Top of EXTRACTED RECORDS

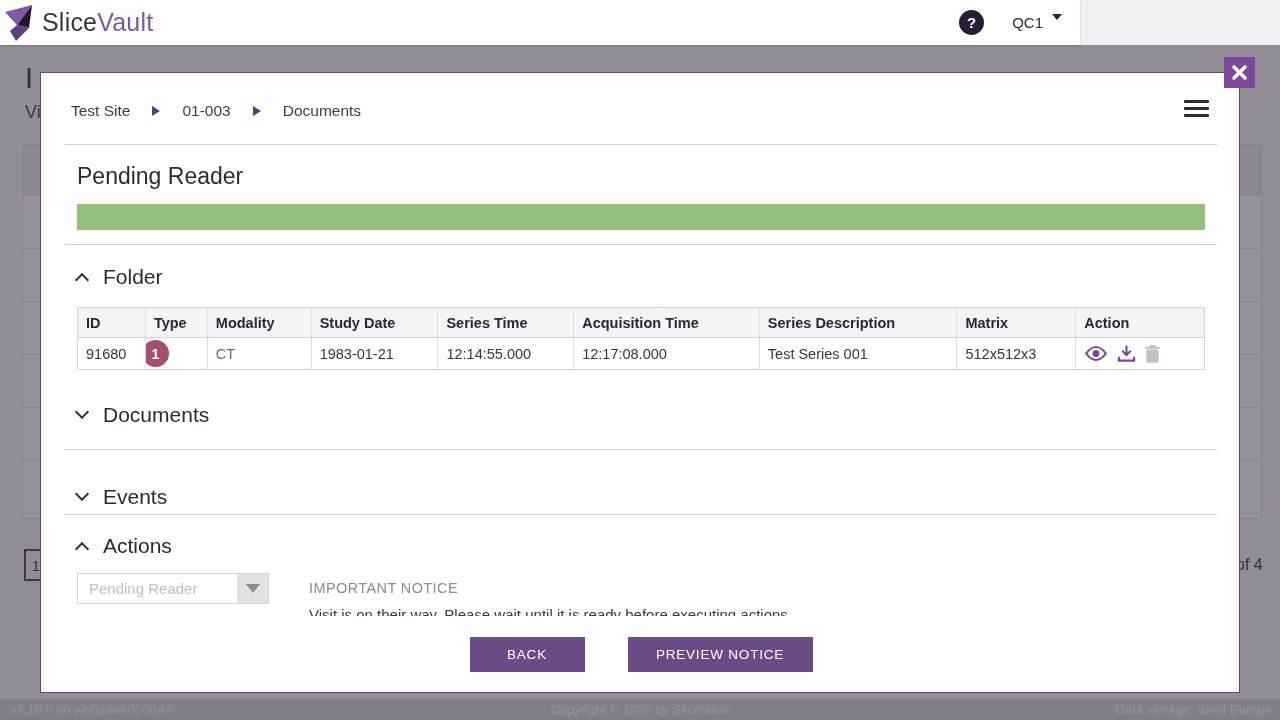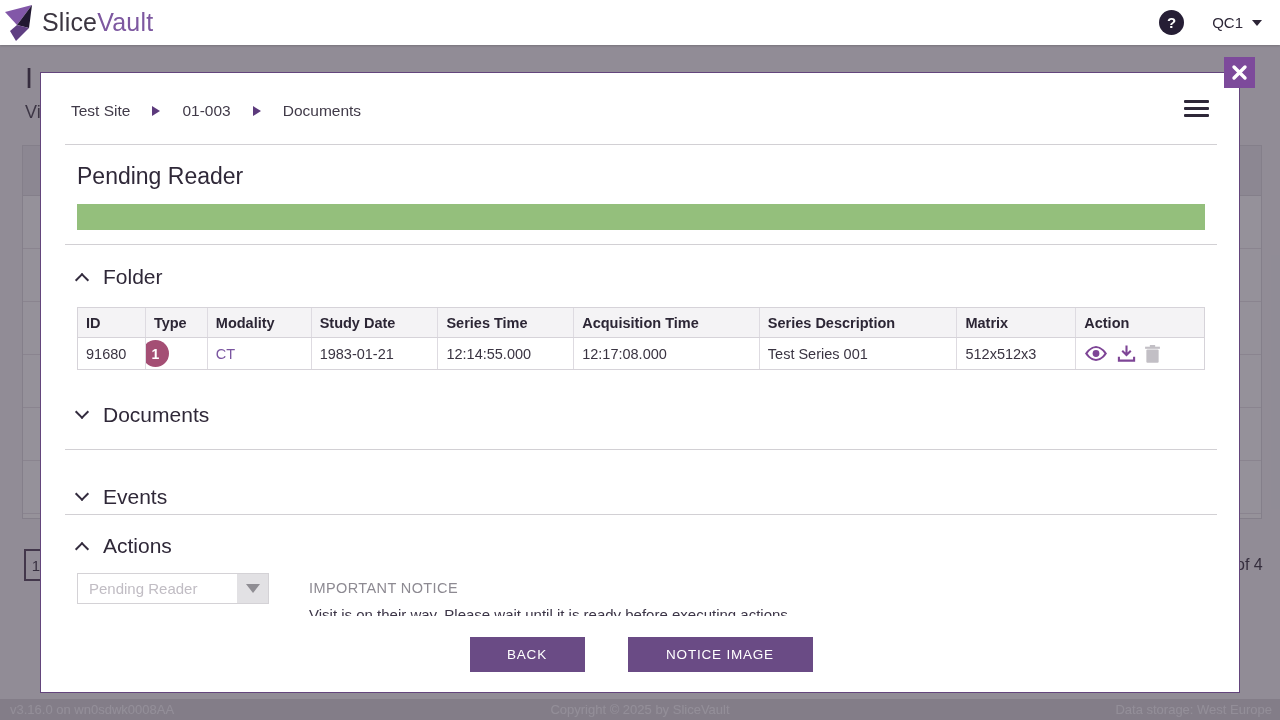--- a/index.html
+++ b/index.html
@@ -1,37 +1,37 @@
 <!DOCTYPE html>
 <html><head>
 <meta charset="utf-8">
 <style>
   * { margin:0; padding:0; box-sizing:border-box; }
   html,body { width:1280px; height:720px; overflow:hidden;
     font-family:"Liberation Sans", sans-serif; background:#f2f0f4; }
   .stage { position:relative; width:1280px; height:720px; }
 
   
-  .navbar { position:absolute; top:0; left:0; width:1280px; height:45px;
+  .navbar { position:absolute; top:0; left:0; width:1080px; height:45px;
     background:#ffffff; z-index:40; display:flex; align-items:center;
     box-shadow:0 1px 2px rgba(0,0,0,.18); }
   .brand { display:flex; align-items:center; margin-left:4px; cursor:pointer; }
   .brand-text { font-size:25px; margin-left:6px; letter-spacing:.2px; }
   .brand-slice { color:#3b3540; }
   .brand-vault { color:#7d58a0; }
   .tabs { display:flex; height:45px; margin-left:34px; }
   .tab { position:relative; height:45px; display:flex; align-items:center;
     padding:0 16px; margin-right:10px; font-size:15px; color:#2e2838; cursor:pointer; }
   .tab.active::after { content:""; position:absolute; left:0; right:0; bottom:0;
     height:4px; background:#5d3f75; }
   .nav-right { margin-left:auto; display:flex; align-items:center; margin-right:18px; }
   .help-circle { width:25px; height:25px; border-radius:50%; background:#261e35;
     color:#fff; font-size:15px; font-weight:bold; display:flex; align-items:center;
     justify-content:center; cursor:pointer; }
-  .user-menu { display:flex; align-items:center; margin-left:28px; cursor:pointer; }
+  .user-menu { display:flex; margin-left:28px; cursor:pointer; }
   .user-label { font-size:15px; color:#2e2838; }
   .caret-down { width:0; height:0; border-left:5px solid transparent;
     border-right:5px solid transparent; border-top:6px solid #2c2536; margin-left:9px; }
 
   
   .bg-content { position:absolute; inset:45px 0 0 0; z-index:1; }
   .bg-heading { position:absolute; left:25px; top:17px; font-size:29px; color:#3a3145; }
   .bg-subheading { position:absolute; left:25px; top:57px; font-size:18px; color:#4a4452; }
   .bg-table { position:absolute; left:22px; top:100px; width:1240px; height:374px;
     background:#fcfcfd; border:1px solid #d9d6dc; }
@@ -290,17 +290,17 @@
       </span>
     </div>
 
     <div class="notice-title">IMPORTANT NOTICE</div>
     <div class="notice-text-clip">
       <div class="notice-text">Visit is on their way. Please wait until it is ready before executing actions.</div>
     </div>
 
     <div class="modal-buttons">
       <button class="btn btn-back">BACK</button>
-      <button class="btn btn-preview">NOTICE IMAGE</button>
+      <button class="btn btn-preview">PREVIEW NOTICE</button>
     </div>
   </div>
 
 </div>
 
 </body></html>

Bottom of EXTRACTED RECORDS

Transcribe each line of the data above, unaltered, from the one where "height:45px; display:flex; align-items:center;" appears to the one where "left:0; right:0; bottom:0;" appears, inclusive of both.

■ TASK SOLUTION
   .tab { position:relative; height:45px; display:flex; align-items:center;
     padding:0 16px; margin-right:10px; font-size:15px; color:#2e2838; cursor:pointer; }
   .tab.active::after { content:""; position:absolute; left:0; right:0; bottom:0;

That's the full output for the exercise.